The solution here is to convert each use of echo, print, and so on to a return. We can then either output the result immediately, or capture the result into a variable and output it later.

For example, say we have a class method that looks like this:

1 <?php
2 public function namesAndRoles($list)
3 {
4 echo "<p>Names and roles:</p>";
5 foreach ($list as $item) {
6 echo "<dl>";
7 echo "<dt>Name</dt><dd>{$item['name']}</dd>";
8 echo "<dt>Role</dt><dd>{$item['role']}</dd>";
9 echo "</dl>";
10 }
11 }
12 ?>

We can convert it to something like this instead (and remember to add escaping!):

1 <?php
2 public function namesAndRoles($list)
3 {
4 $html = "<p>Names and roles:</p>";
5 foreach ($list as $item) {
6 $name = htmlspecialchars($item['name'], ENT_QUOTES, 'UTF-8');
7 $role = htmlspecialchars($item['role'], ENT_QUOTES, 'UTF-8');
8 $html .= "<dl>";
9 $html .= "<dt>Name</dt><dd>{$name}</dd>";
10 $html .= "<dt>Role</dt><dd>{$role}</dd>";
11 $html .= "</dl>";
12 }
13 return $html;
14 }
15 ?>

When rearranging the page script to separate the business logic from the presentation logic, we may discover that the presentation code makes calls to Transactions or other classes or resources. This is a pernicious form of mixing concerns, since the presentation is dependent on the results of these calls.

If the called code is specifically for output, then there's no problem; we can leave the calls in place. But if the called code interacts with an external resource such as a database or a network connection, we have a mixing of concerns that needs to be separated.

The solution is to extract an equivalent set of business logic calls from the presentation logic, capture the results to a variable, and then pass that variable to the presentation.

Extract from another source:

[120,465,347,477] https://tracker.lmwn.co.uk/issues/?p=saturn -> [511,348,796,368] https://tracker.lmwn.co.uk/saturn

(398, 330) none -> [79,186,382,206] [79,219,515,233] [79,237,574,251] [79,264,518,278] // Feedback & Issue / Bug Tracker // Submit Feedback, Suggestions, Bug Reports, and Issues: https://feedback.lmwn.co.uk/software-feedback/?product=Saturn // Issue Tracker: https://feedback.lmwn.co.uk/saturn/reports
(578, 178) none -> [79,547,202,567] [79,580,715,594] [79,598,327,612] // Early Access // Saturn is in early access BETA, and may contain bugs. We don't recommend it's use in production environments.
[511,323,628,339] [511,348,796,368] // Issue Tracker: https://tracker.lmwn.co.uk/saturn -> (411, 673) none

For a contrived example, the following mixed code makes database calls and then presents them in a single loop:

1 <?php
2 /* PRESENTATION */
3 foreach ($post_transactions->fetchTopTenPosts() as $post) {
4 echo "{$post['title']} has "
5 . $comment_transactions->fetchCountForPost($post['id'])
6 . " comments.";
7 }
8 ?>

Ignore for a moment that we need to solve the N+1 query problem presented in the example, and that this might better be solved at the Transactions level. How can we disentangle the presentation from the data retrieval?

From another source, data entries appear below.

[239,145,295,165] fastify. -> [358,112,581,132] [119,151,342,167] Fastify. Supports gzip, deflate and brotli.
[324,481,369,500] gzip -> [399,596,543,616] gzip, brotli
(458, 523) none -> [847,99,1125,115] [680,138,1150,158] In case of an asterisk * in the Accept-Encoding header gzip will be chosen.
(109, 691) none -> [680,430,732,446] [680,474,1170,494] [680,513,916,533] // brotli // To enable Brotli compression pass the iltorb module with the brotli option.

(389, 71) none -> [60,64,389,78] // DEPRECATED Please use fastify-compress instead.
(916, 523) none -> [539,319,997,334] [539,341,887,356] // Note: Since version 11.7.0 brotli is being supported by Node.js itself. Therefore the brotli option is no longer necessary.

In this case, we build an equivalent set of code to capture the needed data, then pass that data to the presentation logic, and apply proper escaping:

1 <?php
2 // ...
3 $posts = $post_transactions->fetchTopTenPosts();
4 foreach ($posts as &$post) {
5 $count = $comment_transactions->fetchCountForPost($post['id']);
6 $post['comment_count'] = $count;
7 }
8 // ...
9
10 /* PRESENTATION */
11 foreach ($posts as $post) {
12 $title = $this->esc($post['title']);
13 $comment_count = $this->esc($post['comment_count']);
14 echo "{$title} has {$comment_count} comments."
15 }
16 ?>

Yes, we end up looping over the same data twice -- once in the business logic, and once in the presentation logic. While this may reasonably be called inefficient in some ways, efficiency is not our primary goal. Separation of concerns is our primary goal, and this approach achieves that nicely.

Some of the pages in our legacy application may consist mostly or entirely of presentation code. In these cases, it may seem like we don't need a Response object.

However, even these page scripts should be converted to use a Response and a view file. A later step in our modernization process is going to require a consistent interface to the results of our page scripts, and our Response object is the way to ensure that consistency.